TASK:
The data below holds the lines to copy: everything from the line containing "display:flex; gap:10px; margin:12px" to the line containing "display:flex; align-items:center; padding-top:16px;", both ends included, set down exactly.

-- Opening Marker --

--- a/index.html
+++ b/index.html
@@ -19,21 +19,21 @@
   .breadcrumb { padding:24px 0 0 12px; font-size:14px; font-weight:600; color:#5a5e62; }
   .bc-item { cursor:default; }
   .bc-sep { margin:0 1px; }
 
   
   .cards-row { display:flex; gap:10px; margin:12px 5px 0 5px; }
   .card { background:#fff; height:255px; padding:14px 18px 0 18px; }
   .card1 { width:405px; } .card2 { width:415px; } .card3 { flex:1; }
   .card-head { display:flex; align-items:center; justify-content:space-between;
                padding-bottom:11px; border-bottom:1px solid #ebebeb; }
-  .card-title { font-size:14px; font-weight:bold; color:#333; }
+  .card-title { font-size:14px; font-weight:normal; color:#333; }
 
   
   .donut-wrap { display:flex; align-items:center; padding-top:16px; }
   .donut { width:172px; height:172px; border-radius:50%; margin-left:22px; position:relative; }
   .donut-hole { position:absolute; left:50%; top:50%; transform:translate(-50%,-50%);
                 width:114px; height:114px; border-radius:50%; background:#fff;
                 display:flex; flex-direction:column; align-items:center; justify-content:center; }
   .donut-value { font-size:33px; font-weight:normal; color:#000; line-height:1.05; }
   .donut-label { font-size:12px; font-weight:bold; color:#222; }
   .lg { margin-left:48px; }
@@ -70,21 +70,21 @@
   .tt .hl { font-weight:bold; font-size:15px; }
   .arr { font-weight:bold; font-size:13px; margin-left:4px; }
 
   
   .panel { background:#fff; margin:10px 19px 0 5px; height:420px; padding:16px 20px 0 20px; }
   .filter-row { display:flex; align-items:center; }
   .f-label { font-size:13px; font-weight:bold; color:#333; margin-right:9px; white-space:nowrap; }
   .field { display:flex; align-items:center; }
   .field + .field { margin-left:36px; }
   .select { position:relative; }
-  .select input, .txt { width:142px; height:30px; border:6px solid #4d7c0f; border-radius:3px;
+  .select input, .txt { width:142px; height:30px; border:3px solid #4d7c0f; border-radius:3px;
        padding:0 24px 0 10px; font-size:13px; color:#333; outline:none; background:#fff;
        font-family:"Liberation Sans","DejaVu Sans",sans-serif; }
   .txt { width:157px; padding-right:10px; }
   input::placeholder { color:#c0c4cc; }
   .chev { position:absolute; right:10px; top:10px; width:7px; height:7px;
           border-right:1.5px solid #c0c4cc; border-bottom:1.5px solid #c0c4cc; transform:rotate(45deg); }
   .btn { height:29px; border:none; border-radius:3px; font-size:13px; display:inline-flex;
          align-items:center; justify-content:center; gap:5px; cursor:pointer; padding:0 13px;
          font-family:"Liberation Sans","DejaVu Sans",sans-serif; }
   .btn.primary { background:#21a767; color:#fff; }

-- Closing Marker --

SOLUTION TO THIS EXERCISE:
   .cards-row { display:flex; gap:10px; margin:12px 5px 0 5px; }
   .card { background:#fff; height:255px; padding:14px 18px 0 18px; }
   .card1 { width:405px; } .card2 { width:415px; } .card3 { flex:1; }
   .card-head { display:flex; align-items:center; justify-content:space-between;
                padding-bottom:11px; border-bottom:1px solid #ebebeb; }
-  .card-title { font-size:14px; font-weight:bold; color:#333; }
+  .card-title { font-size:14px; font-weight:normal; color:#333; }
 
   
   .donut-wrap { display:flex; align-items:center; padding-top:16px; }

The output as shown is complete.